If there was one word in the dictionary that didn't require a definition, it would have to be 'community'.
It's one simple word but it has roughly seven billion different meanings.
For Rabbitohs halfback Adam Reynolds, no one meant more to him growing up than his older brother Wayne.
They might have been born two years apart but the bothers were inseparable in their younger days; their bond so tight that Adam still lists Wayne as his biggest inspiration in life.
Now a premiership-winning halfback with State of Origin experience, Reynolds sat down with NRL.com to reflect on his earliest memories on the footy field.
"I started playing as a young fella when I was three or four years old with my brother who is two years older than me," Reynolds said.
"Everything that he wanted to do, I wanted to be a part of. That's how I fell in love with the game.

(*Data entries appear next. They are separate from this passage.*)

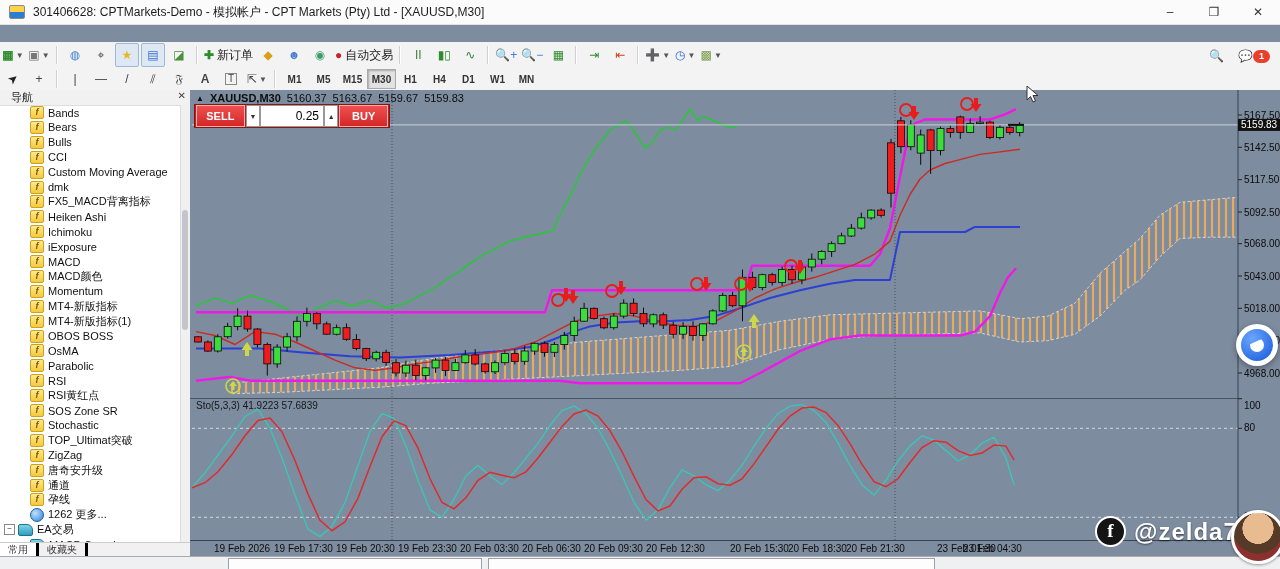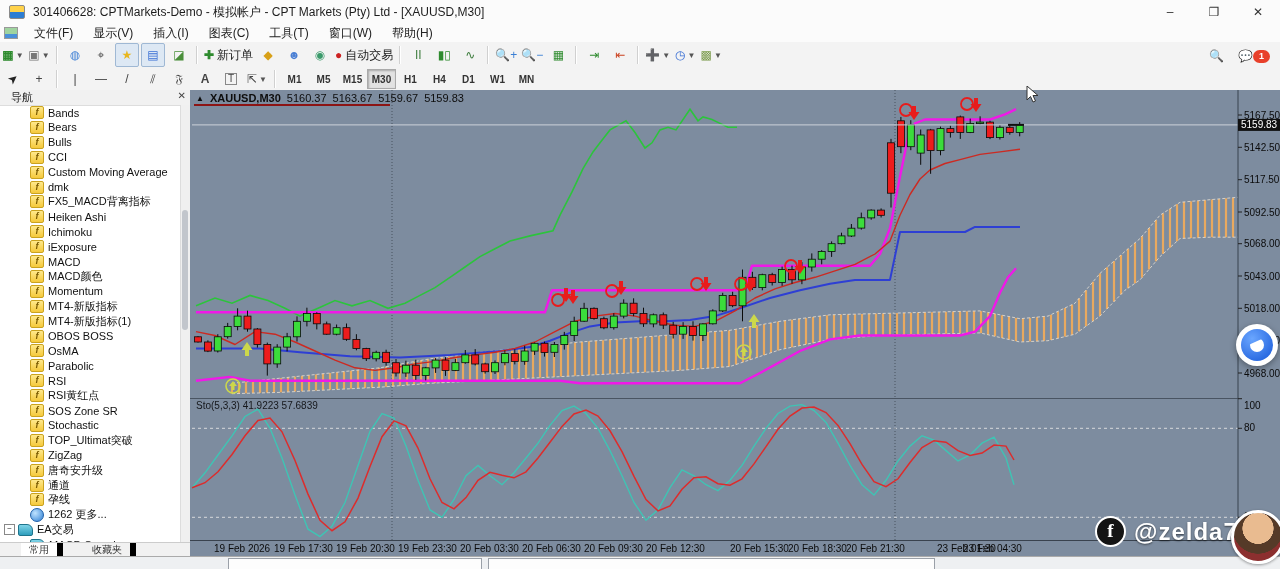--- a/index.html
+++ b/index.html
@@ -91,18 +91,6 @@
     </div>
   </div>
 
-  <div id="menubar">
-    <div class="chicon"></div>
-    <div id="menu-items" style="display: flex;">
-        <div class="menuitem">文件(F)</div>
-        <div class="menuitem">显示(V)</div>
-        <div class="menuitem">插入(I)</div>
-        <div class="menuitem">图表(C)</div>
-        <div class="menuitem">工具(T)</div>
-        <div class="menuitem">窗口(W)</div>
-        <div class="menuitem">帮助(H)</div>
-      </div>
-  </div>
 
   <div id="toolbar1">
     <div class="tbtn">

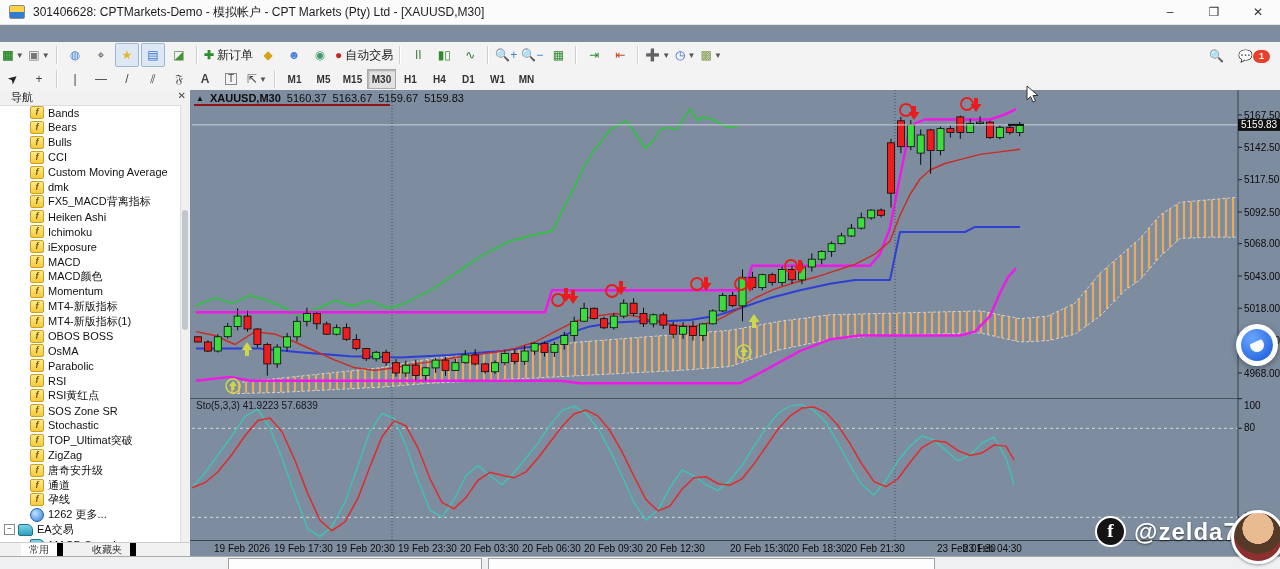--- a/index.html
+++ b/index.html
@@ -770,6 +770,13 @@
     </div>
 
     <div id="ocp">
+      <div id="ocp-row1">
+        <div class="ocp-btn">SELL</div>
+        <div class="spin">▼</div>
+        <input id="vol" value="0.25" style="">
+        <div class="spin">▲</div>
+        <div class="ocp-btn">BUY</div>
+      </div>
     </div>
 
     <div id="timeaxis">

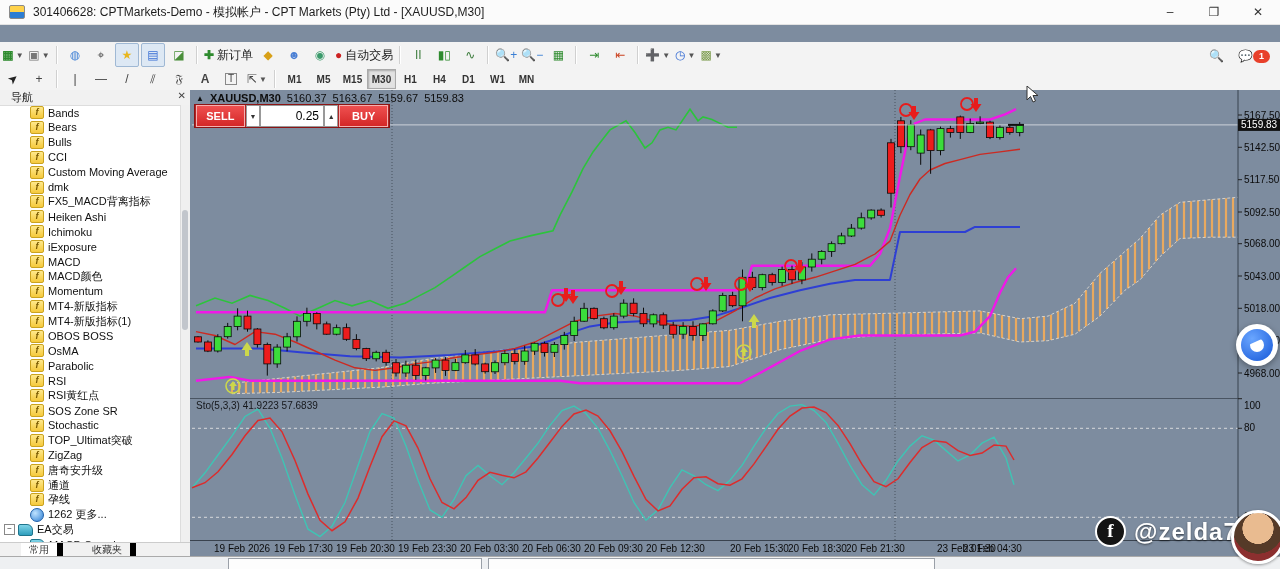--- a/index.html
+++ b/index.html
@@ -39,7 +39,7 @@
   #nav-scroll{position:absolute;right:0;top:15px;width:9px;bottom:13px;background:#f0f0f0;border-left:1px solid #ddd;}
   #nav-thumb{position:absolute;left:1px;width:6px;top:105px;height:120px;background:#c2c6cc;border-radius:3px;}
   #nav-tabs{position:absolute;left:0;bottom:0;height:13px;width:190px;background:#f1f1f1;border-top:1px solid #ccc;display:flex;font-size:10px;color:#333;}
-  .navtab{padding:0 8px;border-right:6px solid #000000;line-height:13px;margin-left:21px;}
+  .navtab{padding:0 8px;border-right:3px solid #000000;line-height:13px;}
   .navtab.active{background:#fff;}
   
   #chartwrap{position:absolute;left:190px;top:90px;width:1090px;height:466px;}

I didn't do too much in my first few years of playing, but I just loved being out there alongside him.
"I was pretty much just picking up grass and I remember I wasn't too interested in making tackles back then. It was all fun and games playing with your mates and being on the same field as my brother.
"He's two years older than me so we didn't get a chance to play together much throughout our careers, and I guess that's why I cherish those early memories."
Fortunately for South Sydney fans Reynolds moved on from his days as an amateur gardener fairly quickly to forge an impressive junior career with St Peters, Alexandria Rovers and Kensington United.
Had it not been for the collapse of several teams in the Balmain comp his career path might have been very different, but his love for the local community brought him back to where it all began and the rest, as they say, is history.
Reynolds was named the Dally M Rookie of the Year in 2012, won a premiership two years later and then made his NSW Blues debut last season to cap off a stellar start to his NRL career.
While a lot has changed on and off the field in those five seasons, one thing has remained constant in and around Redfern; the community's love for rugby league.
The only thing prouder than the Rabbitohs' storied history is their fans, and as we sat down for the interview on a warm Friday afternoon at Redfern Oval it was clear to see why.
No matter the occasion, fans will flock to see their favourite players as they train at the famous suburban paddock.
On this occasion the Rabbitohs had just finished having their team photo taken for the 2017 season and there were easily a dozen fans sitting in the stands.
From five-year-old brothers decked out from head to toe in merchandise wanting to get a photo with Greg Inglis to an elderly lady keen to know about the wellbeing of a Holden Cup player, this team means the world to the people of South Sydney.
That's what makes it so special for the players who, according to Reynolds, lift a gear on the back of the community's support.
"It's a rugby league community and everyone loves it in this area. It makes everyone happy. It's good to see families get together on the weekend and go to a park and play a game. It brings a smile to a lot of faces here," he said.
"We get a fair amount of support every week from locals in the community, and we love it. It doesn't matter how old they are; they'll make sure they come here to support us.
"The park is always open so people are encouraged to come down and watch and we buzz off that.
"It's great to put smiles on kids' faces when we chat to them after training, and hopefully it can inspire some of them to play the game when they're a bit older."